Jeremy è il più grande, il più sensibile. «Quando sono a letto la sera, parlo con papà», dice, mettendo la mano su un vecchio libro rosso. C'è scritto «Guida per apprendisti macellai». Il suo più grande tesoro. L'ha avuto da suo padre - la scelta professionale di Jeremy è chiara.
Lo psicologo le ha consigliato di fare qualcosa di buono per se stessa. Andrea Wiesmann sorride e sa che lo fa più per i suoi ragazzi. È difficile dire di no quando tuo padre è morto. Si iscrive all'associazione Aurora per madri e padri vedovi (vedi riquadro sotto) e incontra persone che condividono il suo stesso destino. Scambia idee, può portare i figli agli eventi di famiglia e le viene proposto di andare in vacanza insieme.
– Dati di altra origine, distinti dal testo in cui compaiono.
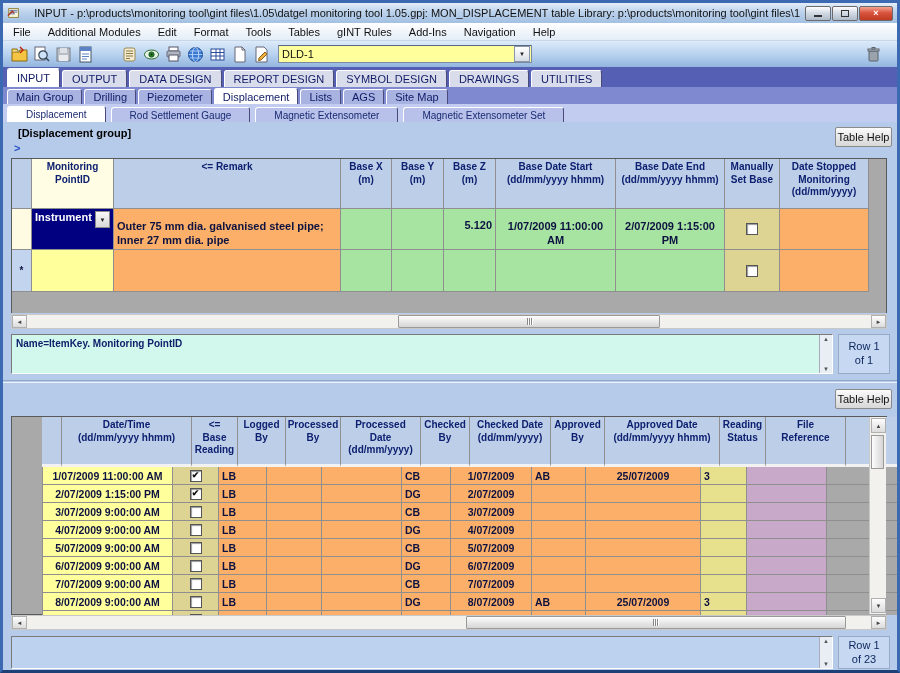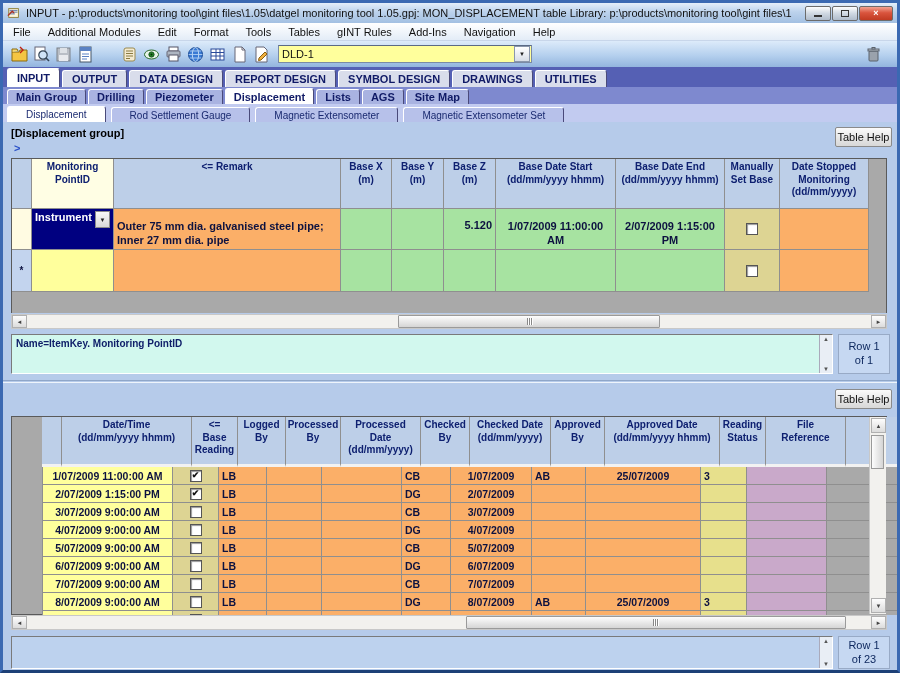"INPUT - p:\products\monitoring tool\gint" .title-text { text-align: none -> right }
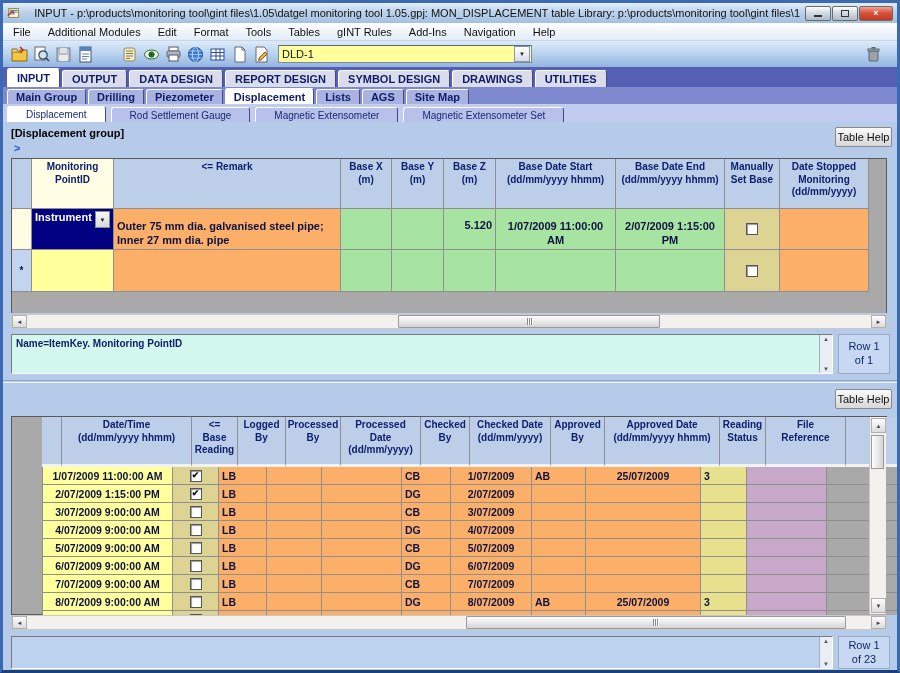"INPUT" .tab { font-weight: bold -> normal }
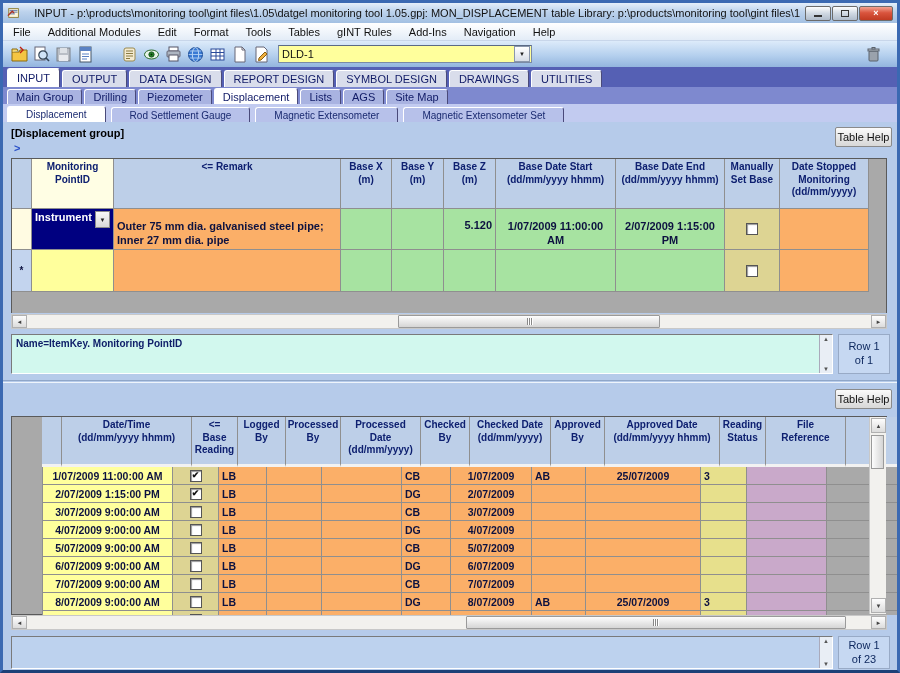"[Displacement group]" .section-label { margin-left: none -> 7px }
Questo le fa bene.
«All'inizio si pensa di essere soli, ma qui ci si rende conto che non è così», conferma Erich Gisi. Dopo anni, anche lui ha ritrovato un partner grazie all'associazione. Sibylle Blum sa che la domanda «Quando potrò innamorarmi di nuovo?» è quella che spinge molte persone rimaste vedove. È utile incontrare qualcuno che capisca che il partner defunto sarà sempre presente, a cui non bisogna dare spiegazioni perché ha vissuto la stessa esperienza.
Eppure è proprio questo che rende più difficile guardare avanti. Andrea Wiesmann ha un nuovo partner da un anno. È una bella cosa. I bambini lo accettano, ma non può sostituire il loro padre. Ha lottato a lungo con se stessa. Si è chiesta perché. Ma sono state le parole di un amico a darle forza: «Daniel non se ne sarebbe mai andato se non avesse saputo che potevi farcela da sola!».